Chef William Bradley in his kitchen at Addison.
(K.C. Alfred / Union-Tribune)

Addison, San Diego’s first and only Michelin-starred restaurant, has once again blazed a unique trail in the region’s dining scene by becoming the county’s sole high-end establishment to adopt a tasting menu-only format.

The ultra-luxurious contemporary French restaurant in Carmel Valley recently unveiled a five-course menu for $165 and a 10-course option for $265, eliminating à la carte ordering. Already known for meticulously seeing to every detail of a customer’s meal, Addison will now also curate each aspect of the elevated culinary affair.

“With our new tasting experiences, we will continue showcasing world-class and seasonal ingredients, while offering two focused menus that fully express our culinary vision at Addison to provide a superlative and memorable meal for our guests,” executive chef William Bradley said in a statement.

The tasting menu-only concept was in the works for several months and predates Bradley earning a coveted Michelin star for Addison on June 3. Tailored wine pairings will also be offered but customers can still choose from the 12,000-bottle wine collection.

In debuting the tasting menus, Bradley follows in the footsteps of his mentor Thomas Keller, who perfected the practice of creating a procession of flavors, textures and sensations at his celebrated restaurants The French Laundry, in Yountville, and Per Se, in New York. His courses are made up of just a few bites, or sips.

Exclusive tasting menus are common in elite dining cities like New York, Chicago and Paris. In recent years, however, some food writers and diners have decried what’s been described as the tyranny of the tasting menu, with their stratospheric prices and epically languorous succession of courses.

And while Addison might be the swankiest San Diego restaurant to forgo à la carte ordering, it’s not the only eatery to do so. For years, the Wine Vault & Bistro in Mission Hills has been serving only set, no-exceptions multi-course dinners, with optional wine pairings. And the 13-seat sushi bar Hidden Fish, on Convoy Street, made a splash in 2018 when it opened with an all-omakase menu. “Omakase,” in Japanese, means to entrust yourself to the chef.
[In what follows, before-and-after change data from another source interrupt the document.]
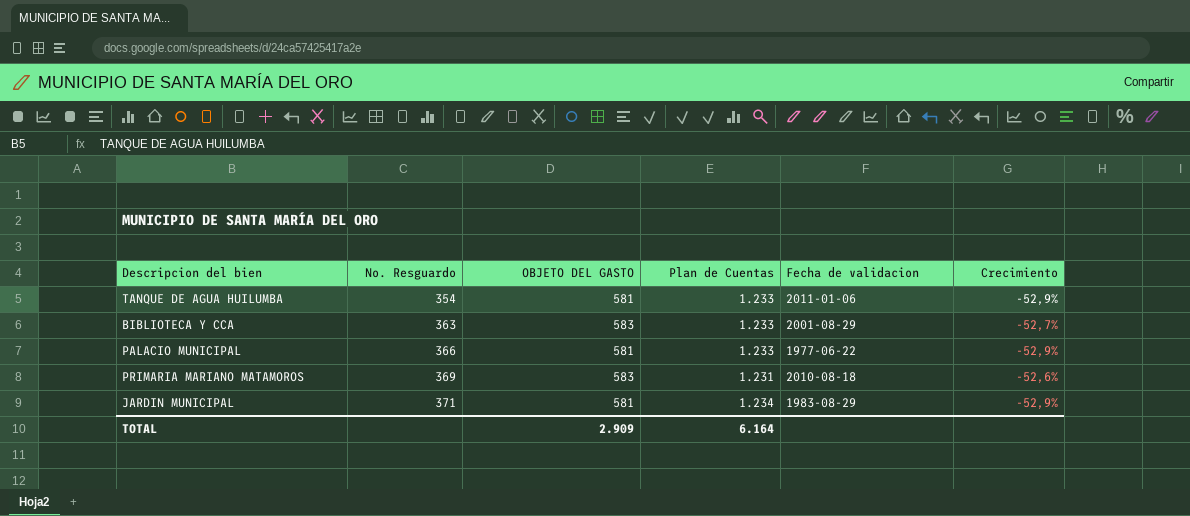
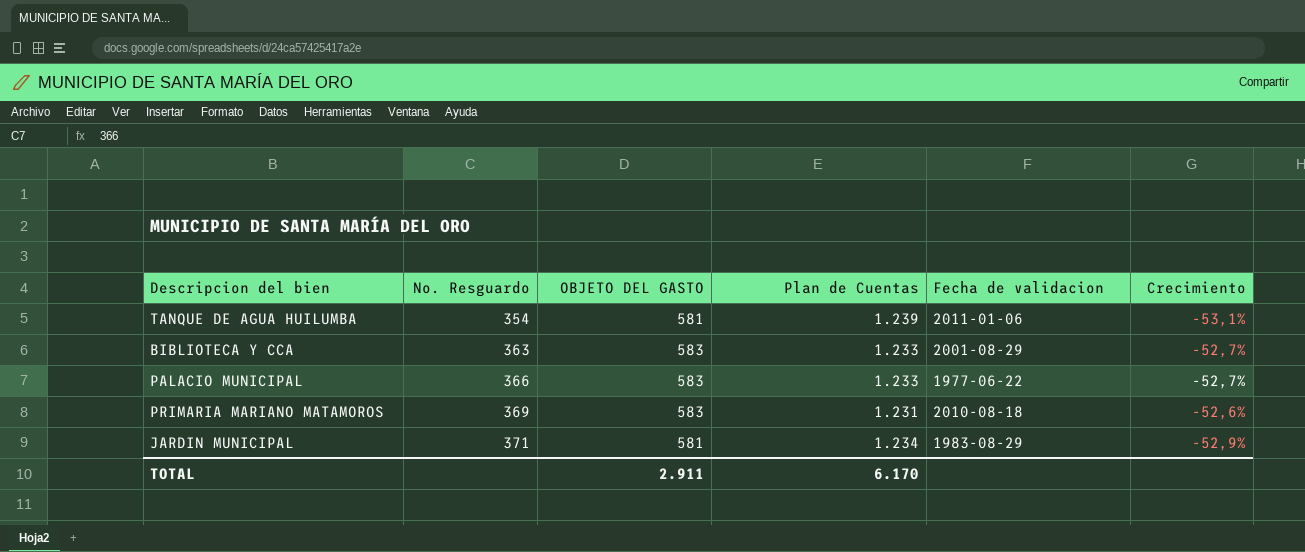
TANQUE DE AGUA HUILUMBA | Plan de Cuentas: 1.233 -> 1.239
TANQUE DE AGUA HUILUMBA | Crecimiento: -52,9% -> -53,1%
PALACIO MUNICIPAL | OBJETO DEL GASTO: 581 -> 583
PALACIO MUNICIPAL | Crecimiento: -52,9% -> -52,7%
TOTAL | OBJETO DEL GASTO: 2.909 -> 2.911
TOTAL | Plan de Cuentas: 6.164 -> 6.170

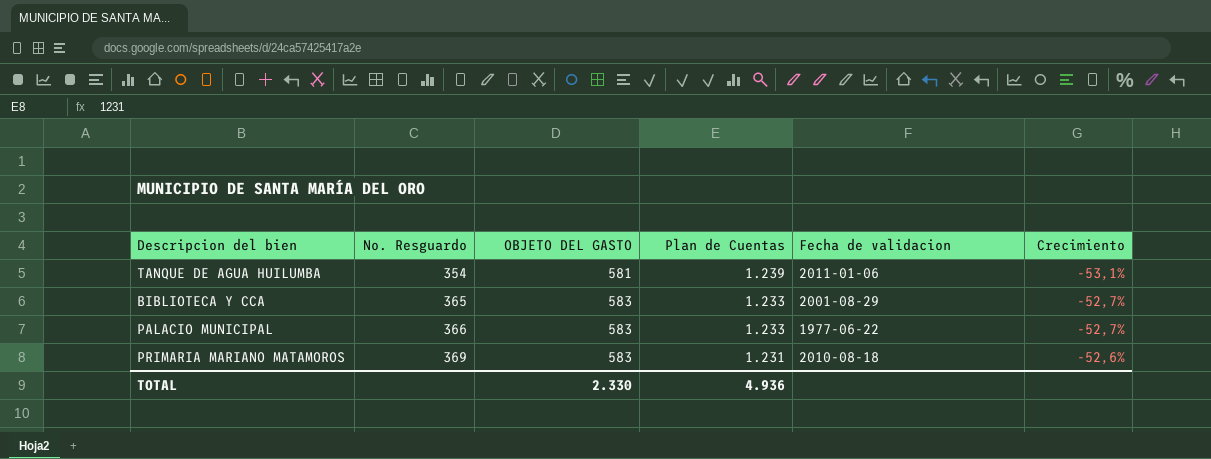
row JARDIN MUNICIPAL: 371 | 581 | 1.234 | 1983-08-29 | -52,9% -> none
BIBLIOTECA Y CCA | No. Resguardo: 363 -> 365
TOTAL | OBJETO DEL GASTO: 2.911 -> 2.330
TOTAL | Plan de Cuentas: 6.170 -> 4.936

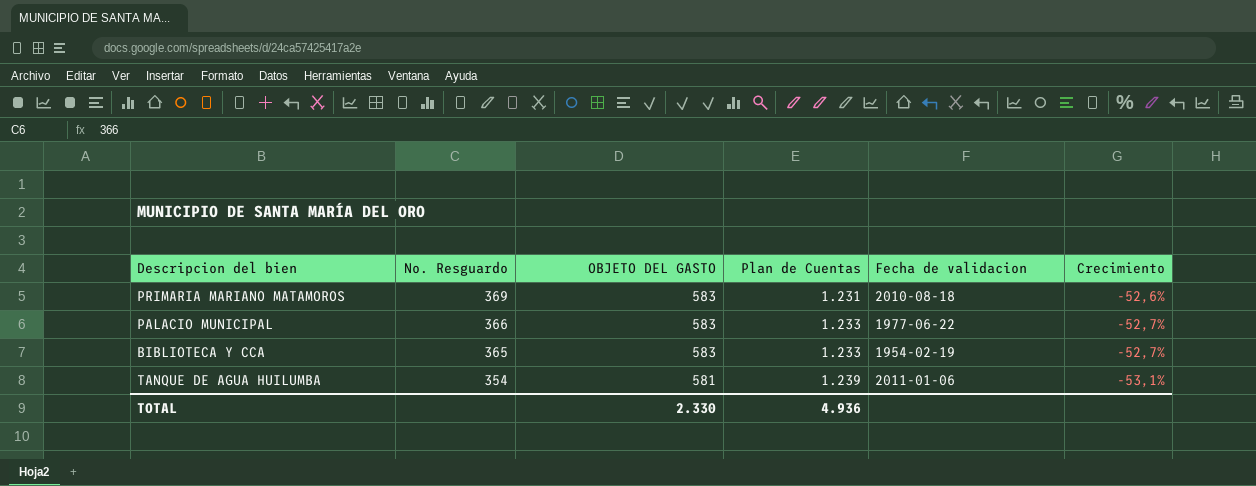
row order: No. Resguardo ascending -> No. Resguardo descending
BIBLIOTECA Y CCA | Fecha de validacion: 2001-08-29 -> 1954-02-19

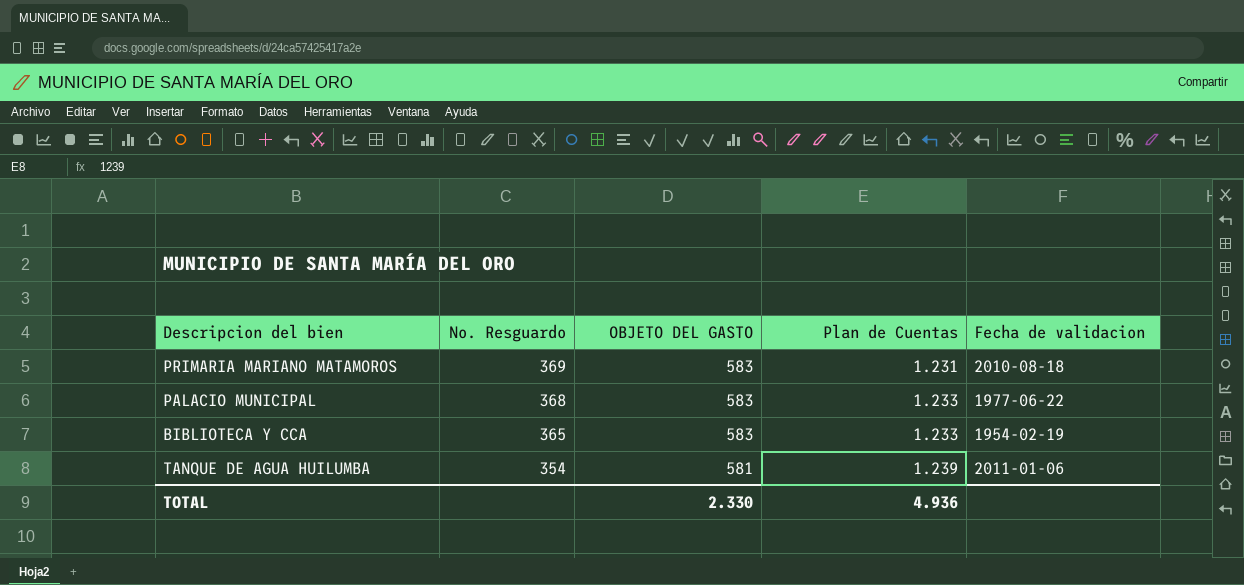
column Crecimiento | formula: ([OBJETO DEL GASTO] - [Plan de Cuentas]) / [Plan de Cuentas] -> none
PALACIO MUNICIPAL | No. Resguardo: 366 -> 368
Hidden Fish gives diners the choice of a 50-minute, 12-piece $50 “omakase teaser” or a 90-minute “premium experience” of 18 pieces for $90.

In the wider region, the Valle de Guadalupe’s Corazón de Tierra, named to the list of Latin America’s 50 Best Restaurants, curates its tasting menu daily based on what’s fresh in its garden or what the kitchen procured from neighboring farms and fishermen. Headed up by noted chef Diego Hernández, Corazón de Tierra’s arguably most singular feature is being able to decide the number of courses you’ll have during your meal, based on how full or hungry you are.

At Addison, among the dishes common to both tasting menu are: yogurt fouetté (whipped) with green tea and yuzu granité; Alaskan king crab, with coconut, Thai basil and passion fruit; loup de mer (Mediterranean seasbass) with artichokes, bottarga and tapenade; and sweet corn ravioli with smoked sweetbreads, chanterelles and black truffle bouillon.